Yıllardır Istanbul Jewellery Show’a düzenli katılım gösteren, çıplak taş alanında sektörümüzün bilirkişisi olarak tanımlanan Elit Diamond; Istanbul Jewellery Show’un Ekim döneminden başarılı bir şekilde ayrıldı. Fuar boyunca zengin taş çeşitliliğini gözler önüne seren tecrübeli markanın standı sektör mensuplarıyla doldu.
Elit Diamond firma sahibi, değerli taş eksperi Can Tosun; fuar kapsamında markalarının geniş ürün çeşitliliğini bir kez daha gözler önüne serdiklerini, herkesin aradığı her tür taşı hızla bulabileceği Elit Diamond’ın güvenli mücevherin değişmez kalesi olduğunu söyledi.
Elit Diamond’ın çıplak taş ihraç eden nadir Türk firmalarından biri olduğunu hatırlatan Tosun, “Fuarda yine yabancı alıcılarla buluştuk ve yeni ihracat bağlantıları oluşturduk. Her zaman söylediğim gibi değerli taş kesiminde ülkemizin hızla gelişim göstermesi gerekiyor. Dünya çapında ilk üçte olduğumuz bir sektörde, o sektörün en önemli kolları arasında yer alan değerli taş kesiminde yok seviyesinde olmamız asla kabul edilemez” diye konuştu.

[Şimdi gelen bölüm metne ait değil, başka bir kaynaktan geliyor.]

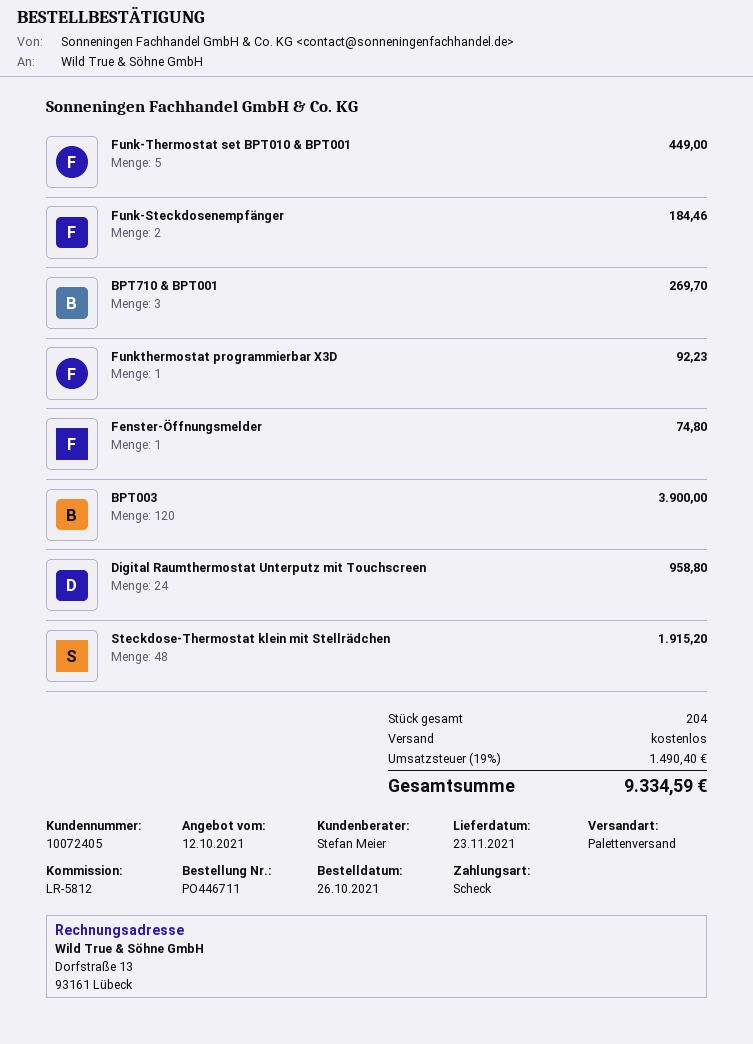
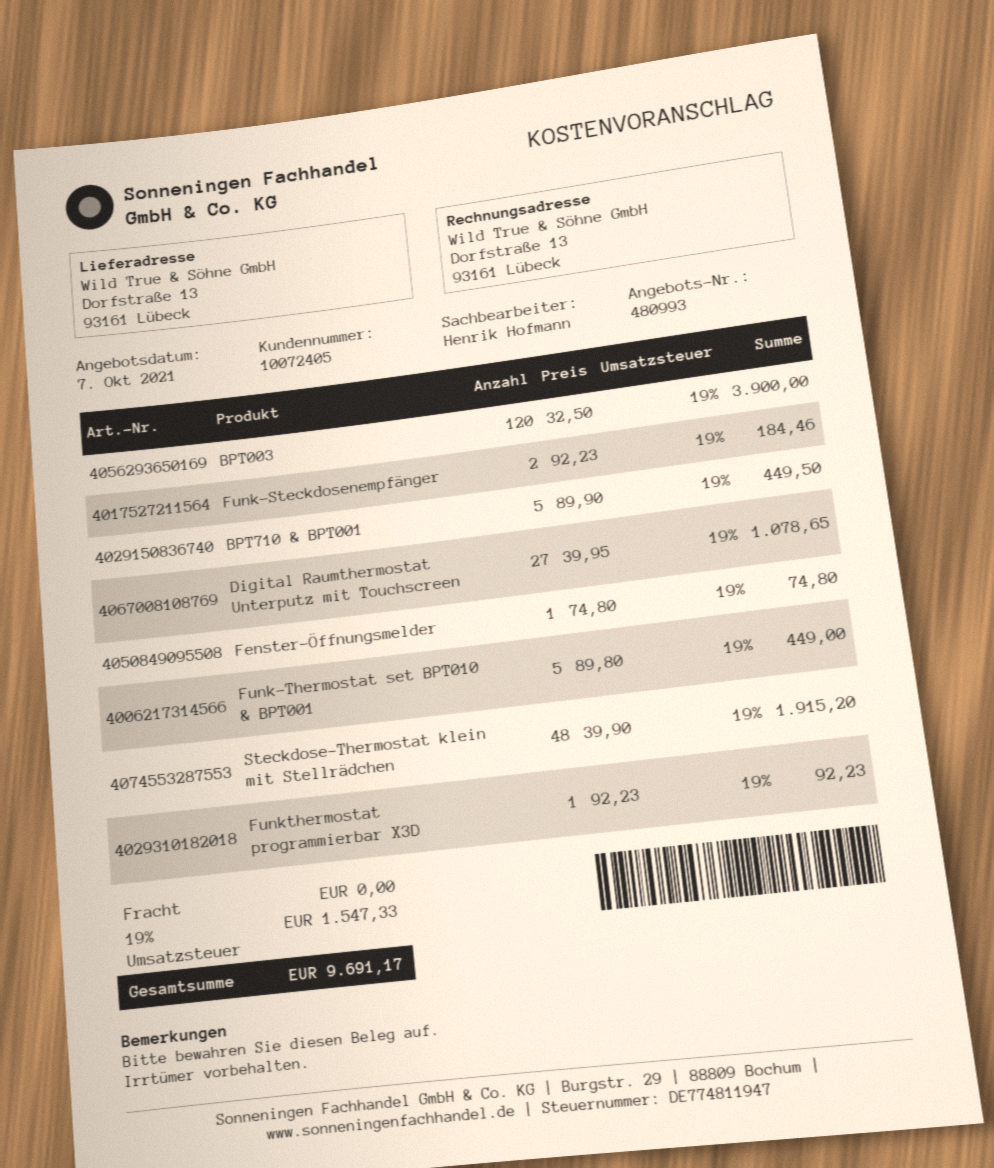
quote date: 2021-10-12 -> 2021-10-07
sales rep: Stefan Meier -> Henrik Hofmann
BPT710 & BPT001: 3 for 269.70 -> 5 for 449.50
Digital Raumthermostat Unterputz mit Touchscreen: 24 for 958.80 -> 27 for 1078.65
tax: 19% = 1490.40 -> 19% = 1547.33
total: 9334.59 -> 9691.17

Fuar kapsamında 15 karatlık dev taşlarını da sergileyen Elit Diamond; pırlantada sınır sizsiniz sloganıyla çalışmalarını sürdürüyor.
Sezgin Group; yine son derece başarılı bir fuar dönemini geride bıraktı. Yoğun kalabalıklara sahne olan firma standında, bu yıl çok sayıda farklı ülkeden yeni alıcılar vardı. So CHIC mağaza konseptine yeni katılan takı koleksiyonları büyük ilgi topladı. Özellikle So CHIC yeni altın, pırlanta modelleriyle dikkat çekti.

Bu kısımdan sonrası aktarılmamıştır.